NCVS1992to2013_trim$Vic18andoverbin

Type: Numeric

  Freq % Valid % Valid Cum. % Total % Total Cum.
0 4411 18.40 18.40 18.40 18.40
1 19558 81.60 100.00 81.60 100.00
<NA> 0 0.00 100.00
Total 23969 100.00 100.00 100.00 100.00
Frequency Table of Vic18andover Binary Variable

Frequency Table of Vic18andover Binary Variable

  1. For the last part of the assignment, help us visualize these patterns by creating a bar chart of the “Vic18andoverbin” variable.
    1. To create a bar chart, insert an R code chunk and use the code format you learned above: data %>% ggplot(aes(variable)) + geom_bar().
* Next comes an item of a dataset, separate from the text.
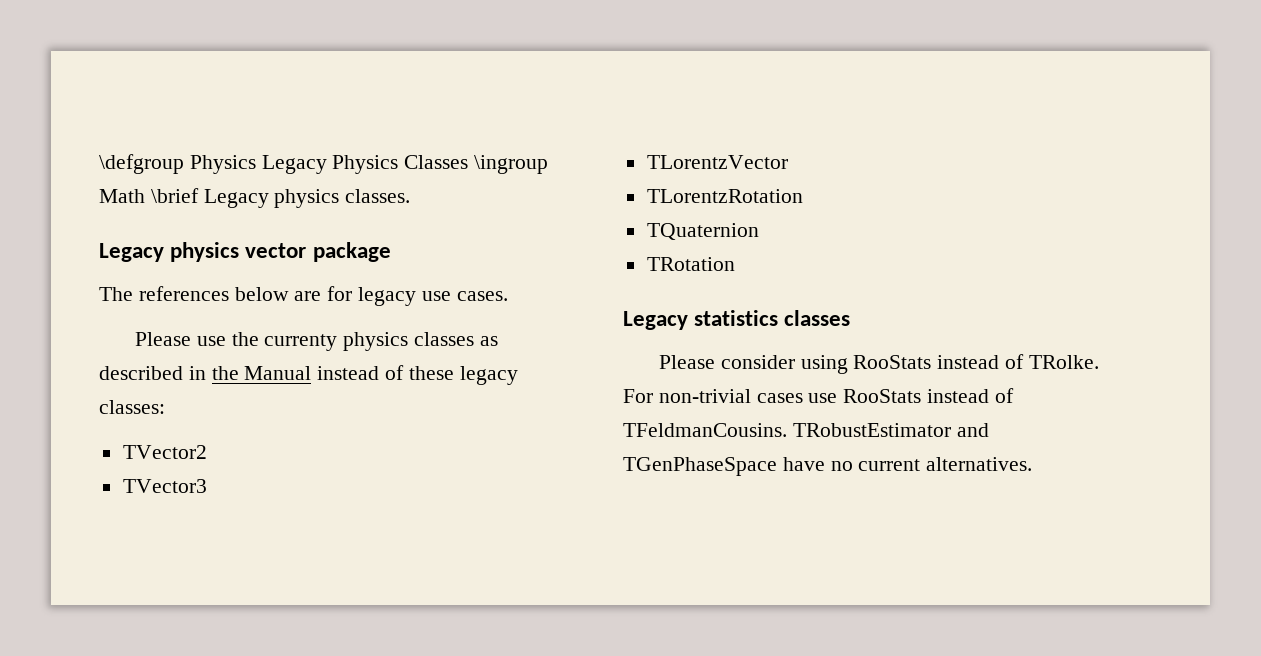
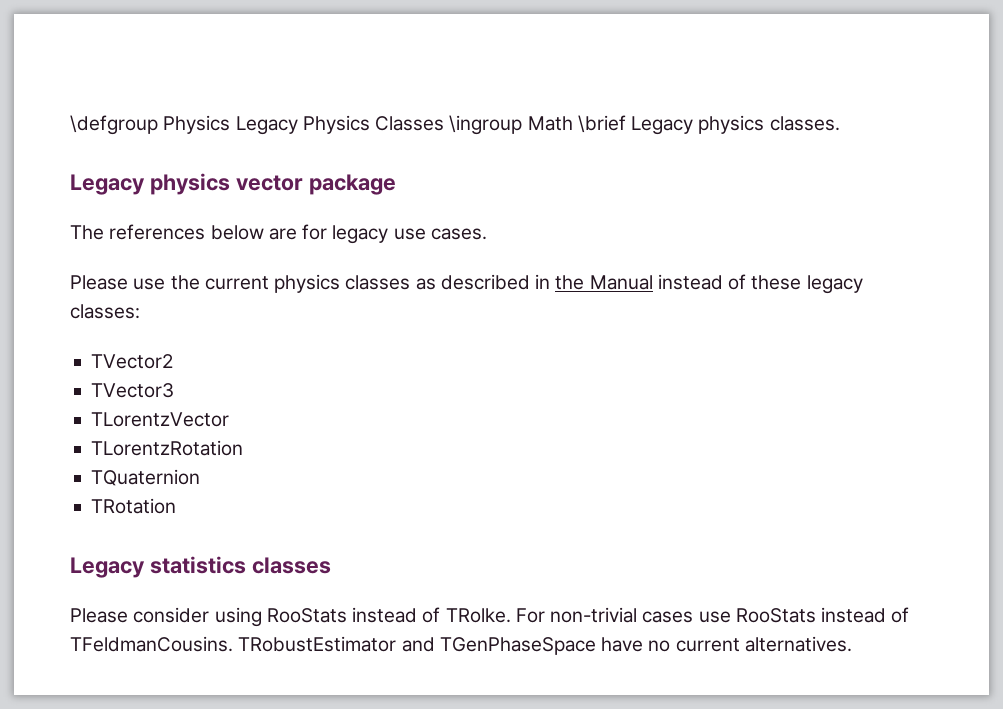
- Please use the currenty physics classes as described in the Manual instead of these legacy classes:
+ Please use the current physics classes as described in the Manual instead of these legacy classes:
Remember to call the correct data object and variable (i.e., you assigned your new variable into a new data object)!
    2. Your RStudio should look like this:

You should now have everything that you need to complete the questions in Assignment 3 that parallel those from B&P’s SPSS Exercises for Chapter 3!

  1. Complete the remainder of the questions in Assignment 3 in your RMD file.
    1. Keep the file clean and easy to follow by using RMD level headings (e.g., denoted with ##, ###, or ####) separating R code chunks, organized by assignment questions.
    2. Write plain text after headings and before or after code chunks to explain what you are doing - such text will demonstrate your understanding of the course materials and will serve as useful reminders to you when working on later assignments!
    3. Upon completing the assignment, “knit” your final RMD file again and save the final knitted HTML document to your “Assignments” folder as: YEAR_MO_DY_LastName_K300Assign3. Submit via Canvas in the relevant section (i.e., the last question) for Assignment 3.

Assignment 3 Objective Checks

After completing assignment #3, can you…

  • create simple frequency tables using sjmisc::frq() and summarytools::freq()?
  • identify strengths and limitations of frq() and freq() for creating frequency tables?
  • sort a frequency table by frequency, from highest to lowest and from lowest to highest frequencies?
  • recognize summarytools::dfsummary() as another way to quickly describe one or more variables in a data file?
  • use theggplot()function from “ggplot2” package to generate basic bar charts and histograms?
  • select specific variables using dplyr::select()?
  • recode variables using mutate() and if_else() functions from the “dplyr” package?
  • explain how the if_else() function works and why we use it instead of ifelse()?